By: Mike Bland

Farm ownership has always been a goal for Jared Baines. Now he is on track to achieving that goal much sooner than expected.

Jared, 30, grew up on two King Country sheep and beef farms owned by his parents Chris and Lynda, but after finishing school he left home to work on other farms.

He says his parents, who own Waikaka Station near Matiere, had always encouraged their children to make their own way in the world. They instilled their offspring with a strong work ethic and taught them the importance of saving money.

Like his siblings, Jared reared calves on Waikaka and used the proceeds from this and other work to buy a rental property that could later be used as a deposit on a home or farm.

He bought a house in Taumarunui when he was 18 and went shepherding, working his way up to a stock manager’s position in the Wairarapa and then becoming a block manager on Te Pa Station, Ohakune, which is owned by the Atihau-Whanganui Incorporation. He moved to the East Coast in 2014 and managed Ngahiwi Station near Gisborne for four years.

While on the Gisborne farm he enjoyed teaching farming skills to highschool students through the Gateway programme.

He still keeps in touch with three of these students, who have all gone into farming-related careers.

In 2018 he and his then-wife were looking for another management position on a larger farm when the opportunity to return home came up.

Chris and Lynda had just bought a 316ha farm (240ha effective) next to Waikaka Station. They formed a company to own the new farm, known as Jolly Farms, and Jared bought 25% of the shares, using proceeds from the sale of his Taumarunui rental. Unfortunately his marriage broke up soon after returning to Waikaka.

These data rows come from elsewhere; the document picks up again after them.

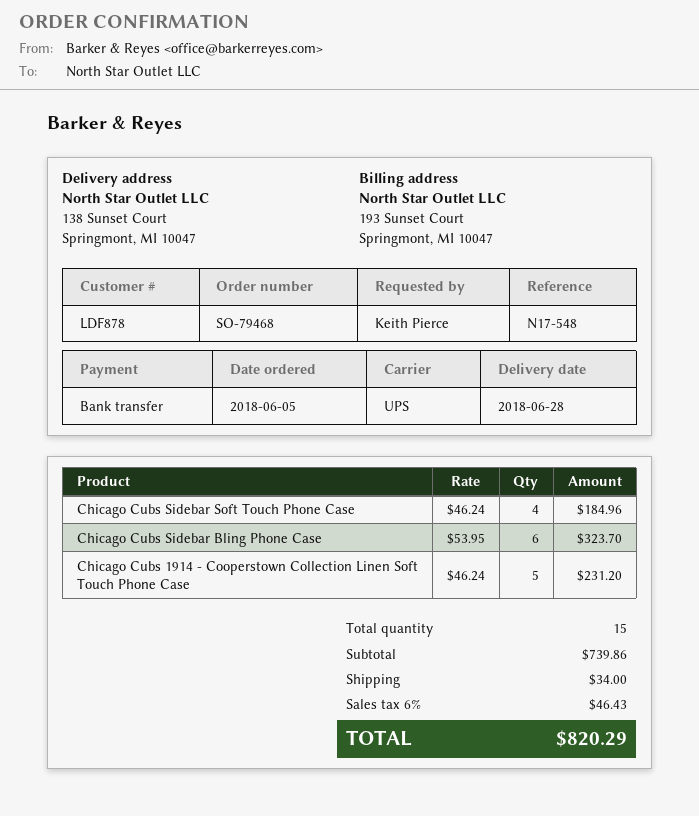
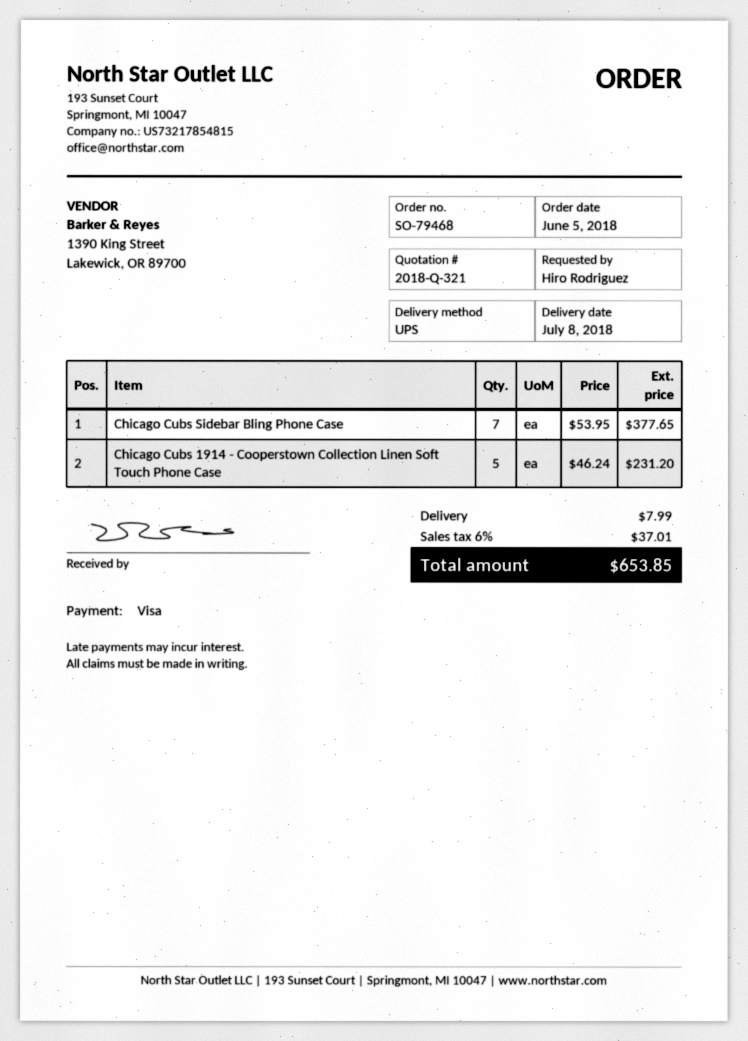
delivery date: 2018-06-28 -> 2018-07-08
ordered by: Keith Pierce -> Hiro Rodriguez
payment method: bank transfer -> Visa
Chicago Cubs Sidebar Soft Touch Phone Case: 4 x 46.24 = 184.96 -> none
Chicago Cubs Sidebar Bling Phone Case: 6 x 53.95 = 323.70 -> 7 x 53.95 = 377.65
shipping: 34.00 -> 7.99
tax: 6% = 46.43 -> 6% = 37.01
total: 820.29 -> 653.85

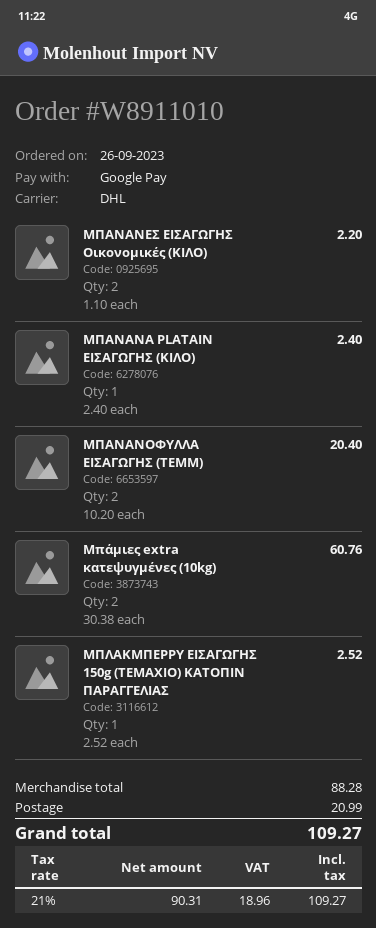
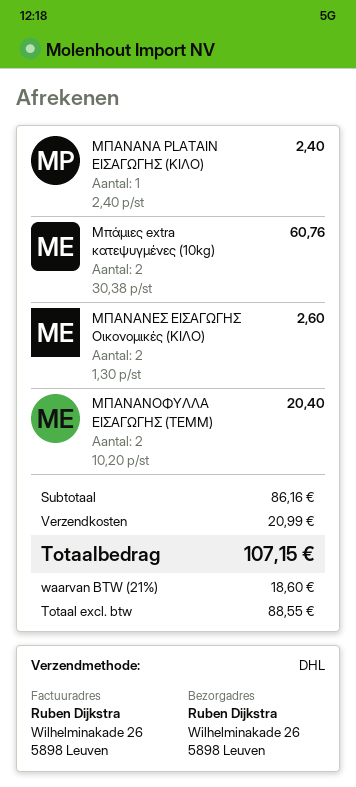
ΜΠΑΝΑΝΕΣ ΕΙΣΑΓΩΓΗΣ Οικονομικές (ΚΙΛΟ): 2 x 1.10 = 2.20 -> 2 x 1.30 = 2.60
ΜΠΛΑΚΜΠΕΡΡΥ ΕΙΣΑΓΩΓΗΣ 150g (ΤΕΜΑΧΙΟ) ΚΑΤΟΠΙΝ ΠΑΡΑΓΓΕΛΙΑΣ: 1 x 2.52 = 2.52 -> none
subtotal: 88.28 -> 86.16
net: 90.31 -> 88.55
tax: 21% = 18.96 -> 21% = 18.60
total: 109.27 -> 107.15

Jared now works between Jolly Farms and Waikaka Station, but will soon assume management of about 500-550ha of Waikaka, close to half of the effective area. Chris and Lynda will manage the rest of Waikaka with the help of general shepherd Jack Casey, who will work between both blocks.

Casual labour is employed over the summer months. Last year the Baines also bought another block near Otorohanga that will be used for finishing lambs. Jared, Chris, Jack, Lynda and their summer labour will continue to team up for big jobs, such as drenching, dagging and dipping. By June this year Jared will be managing about 7000 stock units across the two farms.

He runs a flock of 150 registered ewes on Jolly Farms which are used to provide terminal rams to the whole operation.

Otherwise, stock policy on Jolly Farms has been “a work in progress”.

It will finish about 200 autumn-born Friesian bulls this year.

“I started with bulls because sheep were so expensive, but ideally I’d like to get bull numbers down to about 150 and build ewe numbers up to about 1000.”

About 30ha of the farm is flat to rolling, 120ha is steep hill and the rest is medium hill.

Jared hopes to own about 75% of Jolly Farms within five years and is balancing development work with buying shares in the farm.

“I focus on one development project a year. Last year it was track work and this year the aim is to do about 1.5km of river fencing.”

In the longer term he’d like to buy Jolly Farms outright.

“And the ultimate goal would be to buy a 10,000 stock unit farm that I could run with one full-time staff member.”

Jared is extremely appreciative of the opportunity his parents have given him.

He believes farm ownership is an achievable goal, even for those who don’t have a farming background. Young farmers should save hard and put their savings towards an appreciating asset like a house, he says.

“Having debt is compulsory saving.”

His advice to anyone considering a farming career is to go for it.

“It’s a great industry to be involved in. All you need is one person who is prepared to give you an opportunity. Don’t let anyone say you can’t do it.”